When I first came into the University, we were in the era where the computer was a giant mainframe sitting somewhere at the University of Toronto, and we were at the level of punching cards. It was very primitive then. So coding was punching holes and putting them in the right order. Back then it wasn’t even possible to afford a so-called ‘personal computer’—the whole institution had one! Then we moved very quickly into personal computers, and now it’s everybody’s business to program. Before it was only the elite.

I’m not an engineer—why should I learn to code?

We are living in the age of the computer—for anyone who wants to walk around feeling comfortable living in this environment of modern technology, we have to have some basic understanding of how to use our devices. We have to look not just at the application side, but the under-the-surface design aspect.

Lots of students arrive in my class with no coding or programming experience, completely blank. It’s time-consuming to learn to code, but I tell them every minute you spend with it, it will benefit you. Because this thing is not going away! You can’t avoid it, you may not be doing this for a living, as a professional programmer, but this knowledge and this training of how to explore on your own, makes you resourceful—that’s a skill you will need in any field.

Is there any room for creativity in coding?

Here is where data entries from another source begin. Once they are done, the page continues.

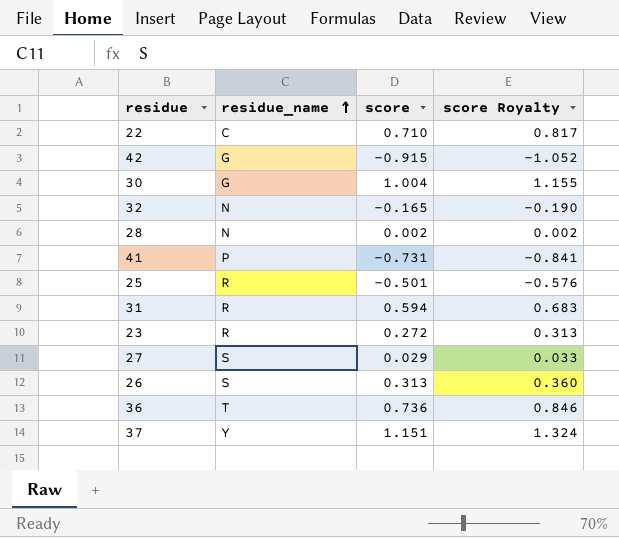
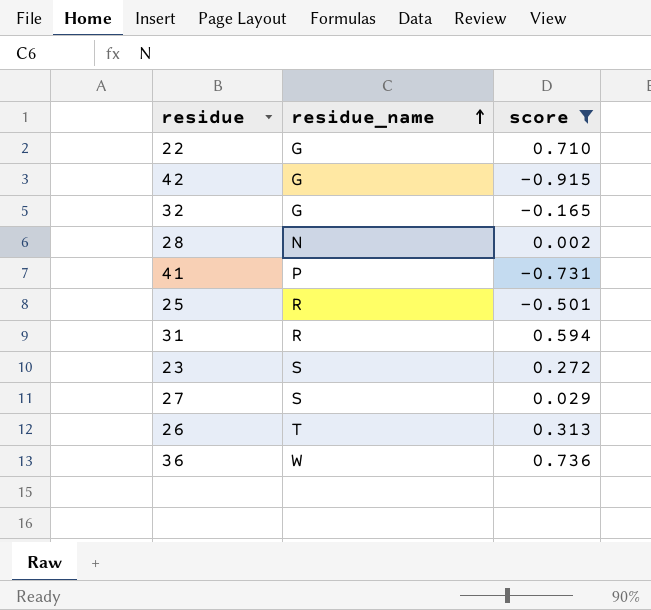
filter: none -> score <= 0.736
column score Royalty | formula: [score] * 1.15 -> none
22 | residue_name: C -> G
32 | residue_name: N -> G
23 | residue_name: R -> S
26 | residue_name: S -> T
36 | residue_name: T -> W

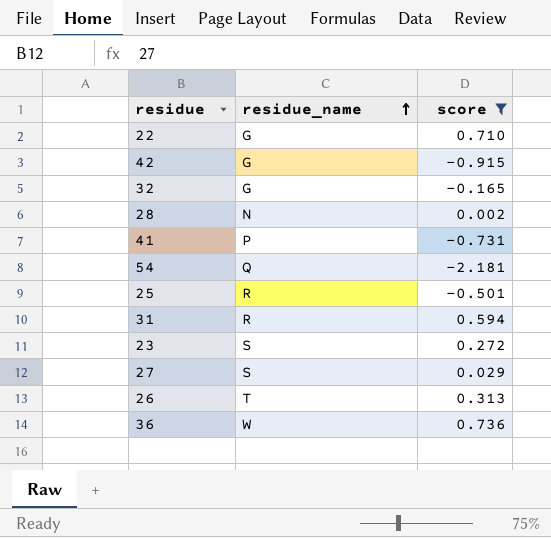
row 54: none -> Q | -2.181

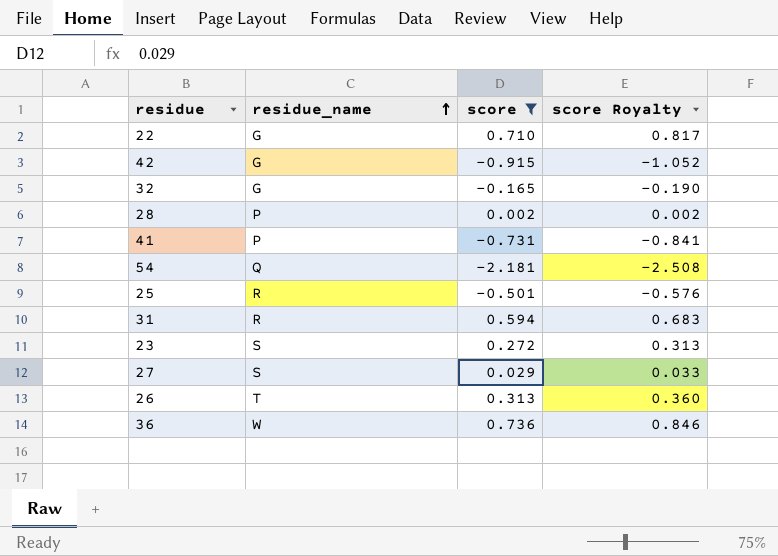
column score Royalty | formula: none -> [score] * 1.15
28 | residue_name: N -> P

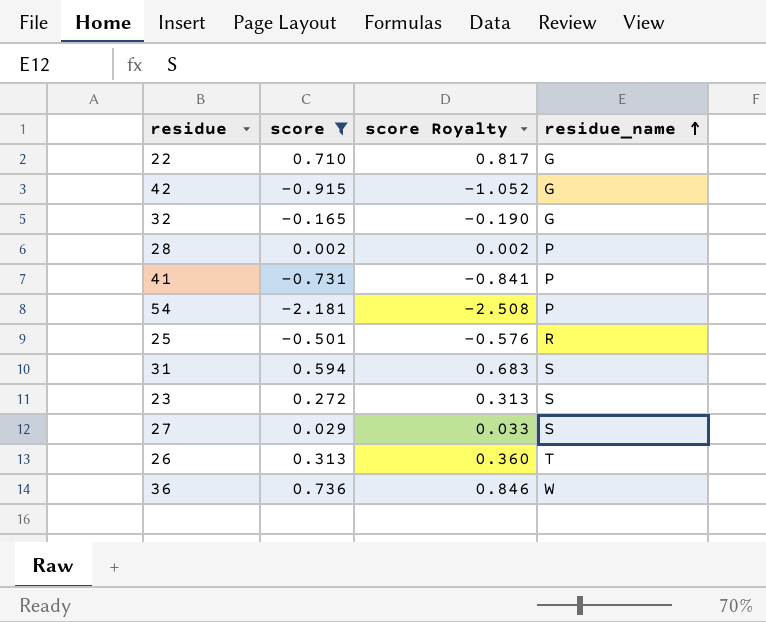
column residue_name | position: 2 -> 4
54 | residue_name: Q -> P
31 | residue_name: R -> S

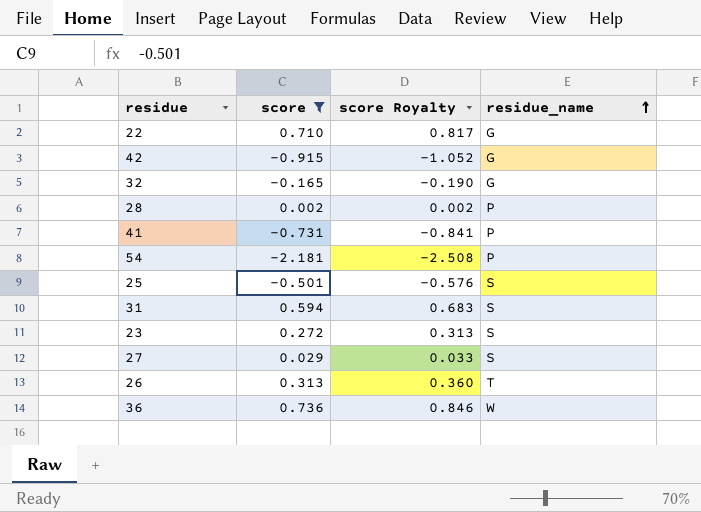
25 | residue_name: R -> S

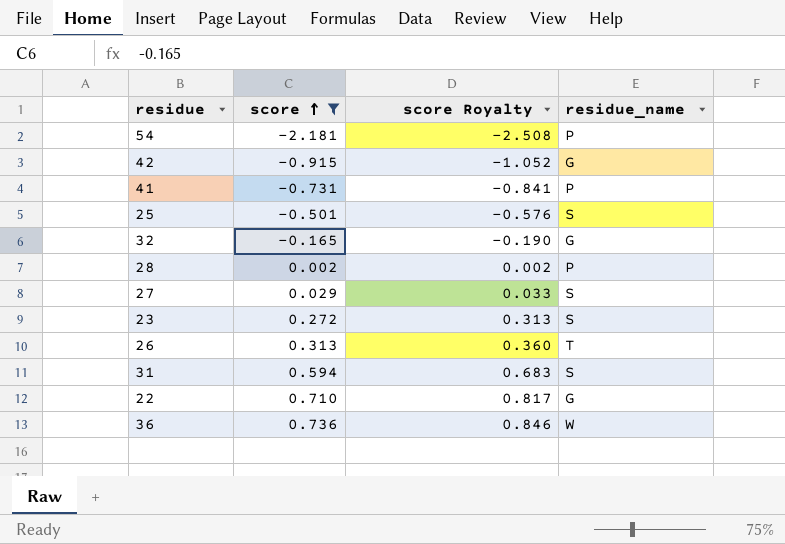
row order: residue_name ascending -> score ascending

Programming is an open-ended thing. And there is often no fixed answer—it’s not just 1+1=2, rather, I can achieve the goal by going this way, but you might do it another way. So it’s not just a single thing to say ‘I’m teaching programming.’ You want to lead the way for students to discover, explore by themselves, and to find their own style going into it. There’s a lot of creativity involved, and it’s a very individual thing—each person writes it differently than the next person, and can all be correct in terms of syntax, but maybe some solutions are more effective, maybe some are more efficient, some are more elegant.

A culture of entrepreneurship is exploding across Canada, and particularly in Toronto. Do you see a dovetail between learning to code and starting your own business?

Absolutely—if you run any business, and especially if you’re running a start-up, you can’t afford to have all these professional resources lining up for you. You have to do things yourself, solve your own problems as much as possible. You’ve got to get yourself into this IT world—you can’t run any business without IT these days. And now an online presence is a must, so the more of that advertising and marketing you can do yourself, the better.

Ten years ago, no one was walking around with computers in their pockets—the way we interact with digital devices has changed dramatically. What platforms are next for coders?

We absolutely haven’t seen the end of what computers are capable of—we’re merely at the beginning stages. People are now trying to make computers to work like the human brain, to do things we can do, but better and faster and to perform tasks impossible for humans. Depending on your lifetime, when you were born, you will grow up in a different society, different environment, and you will need to have different skills to thrive in this environment. We’re certainly moving into the era where we’re exploring more and more computer intelligence—what human beings are capable of will eventually be unlimited. And now we’re just trying to create more things to come help us!